|
Voo da Liberdade, by Lina Angélica Gumauskas |
E às noites pela janela,
Por entre galhos estendidos da cerejeira,
Ouço, na Pátria ressoam os grilhões
Para terras distantes ainda deportam os irmãos
De sua terra, de seu santo torrão natal...
a. Danute Lipciute
"Que encantadora e aprazível é a primavera na Lituânia. No entanto o mês de junho daquela primavera sedutora foi, para a nação lituana, muito funesto. No ano de 1940, no dia 15 de junho os bolcheviques se apossaram da Lituânia. Eles destruíram, aniquilaram tudo o que havia sido feito, construído ao longo dos vinte e dois anos. Espezinharam tudo o que era para os lituanos sagrado e valorizado. Um terror medonho varria o país todo. As prisões estavam abarrotadas de "inimigos do povo"; a cada dia os recém aprisionados eram deportados para o longínquo oriente. Mas o lituano duro e teimoso entranhado de corpo e alma a seu país natal, a sua língua e religião - não se rendeu. Defendia seus direitos e não pensava em se amoldar à nova vida.
Não agradou aos novos senhores - eles decidiram afastar todos os que se interpunham aos seus objetivos, aos que não se curvaram ao pai Stalin, não apoiavam suas mentiras e enganações.
Por isto, exatamente um ano após, ao raiar do dia 14 de junho de 1941, em todas as cidades e aldeias, nos campos e sítios notou-se um inusitado alvoroço: caminhões com membros do NKVD corriam de uma casa a outra, de um sítio a outro.
Por toda a Lituânia ecoou, cheia de medo e angústia, a pergunta - "Quem é levado?", "Porque é levado?" "Para onde é levado?" - As pessoas tomadas de surpresa não entenderam o que se passava, pensaram que eram levados os "inimigos do proletariado", os "aproveitadores do povo" , os "burgueses". Entretanto enganaram-se dolorosamente. Aos ocupantes não importava se a pessoa tinha posses, se era um coitado, se era funcionário público ou operário, se velho ou moço, se sitiante ou artesão. Importava-lhes, sim todo aquele em cujo peito ardia o fervor do amor à pátria, aquele que amava sua terra respingada de sangue, aquele que não havia vendido sua consciência, seu país, seus irmãos. Não levaram em conta os NKVDistas nem idade, nem preparo, pouco lhes importou se era um velho ou uma anciã mal parando nas pernas, não os comoveram lágrimas nem de mães nem de crianças, nem um tremor sacudiu suas mãos ao arrancarem os doentes de seus leitos.
40.000 pessoas, dentre jovens e velhos, crianças e adultos foram embarcados à força em vagões de transporte, como se fossem os maiores malfeitores, trancafiados, portas pregadas, sem luz, água nem ar puro e assim transportados para as longínquas estepes asiáticas e florestas da Sibéria.
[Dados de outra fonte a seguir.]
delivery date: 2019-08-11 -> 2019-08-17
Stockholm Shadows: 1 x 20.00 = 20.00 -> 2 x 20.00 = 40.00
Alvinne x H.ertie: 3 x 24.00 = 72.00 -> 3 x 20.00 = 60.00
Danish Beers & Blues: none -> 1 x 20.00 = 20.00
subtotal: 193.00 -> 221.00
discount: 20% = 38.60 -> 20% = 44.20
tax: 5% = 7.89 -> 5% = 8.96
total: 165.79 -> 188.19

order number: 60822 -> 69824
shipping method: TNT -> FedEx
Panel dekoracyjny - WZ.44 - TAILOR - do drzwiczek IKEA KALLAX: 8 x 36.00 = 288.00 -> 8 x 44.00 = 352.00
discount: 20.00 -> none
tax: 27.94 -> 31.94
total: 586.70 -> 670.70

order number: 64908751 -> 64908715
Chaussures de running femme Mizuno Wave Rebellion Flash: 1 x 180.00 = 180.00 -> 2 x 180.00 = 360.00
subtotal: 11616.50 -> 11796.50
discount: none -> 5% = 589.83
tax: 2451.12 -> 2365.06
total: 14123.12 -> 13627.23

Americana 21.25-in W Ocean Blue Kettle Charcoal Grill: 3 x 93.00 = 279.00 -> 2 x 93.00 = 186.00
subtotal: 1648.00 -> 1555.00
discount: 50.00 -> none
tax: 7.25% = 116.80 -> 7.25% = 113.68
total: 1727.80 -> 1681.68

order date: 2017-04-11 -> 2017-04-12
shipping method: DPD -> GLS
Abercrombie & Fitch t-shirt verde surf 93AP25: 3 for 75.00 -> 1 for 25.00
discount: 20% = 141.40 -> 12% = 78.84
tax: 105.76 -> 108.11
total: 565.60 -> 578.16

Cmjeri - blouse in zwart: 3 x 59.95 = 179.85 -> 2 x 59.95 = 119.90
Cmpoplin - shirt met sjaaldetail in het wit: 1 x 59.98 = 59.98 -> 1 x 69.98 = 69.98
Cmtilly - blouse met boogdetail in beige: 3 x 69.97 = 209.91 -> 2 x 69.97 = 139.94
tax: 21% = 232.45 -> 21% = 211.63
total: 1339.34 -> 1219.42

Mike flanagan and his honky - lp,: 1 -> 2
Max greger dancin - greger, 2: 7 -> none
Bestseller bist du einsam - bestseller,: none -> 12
Muitos deles não alcançaram o destino final de seu calvário, morreram a caminho dele.
O silêncio opressivo da morte cobriu toda a nação. Cessou o riso, silenciaram as canções. "O que fazer?" , "Para onde correr?" , "Onde se esconder?". Todos temiam, tremiam e se escondiam. As matas se encheram de gente, os cemitérios fervilhavam à noite, as pessoas evitavam pernoitar em suas casas.
O aniquilamento da nação lituana não se encerrou com os acontecimentos de junho. Continuou ano após ano. Muitos de nossos irmãos e irmãs continuaram sendo levados ao longínquo oriente. E quantos dos filhos da Lituânia pereceram nas matas de nossa pátria.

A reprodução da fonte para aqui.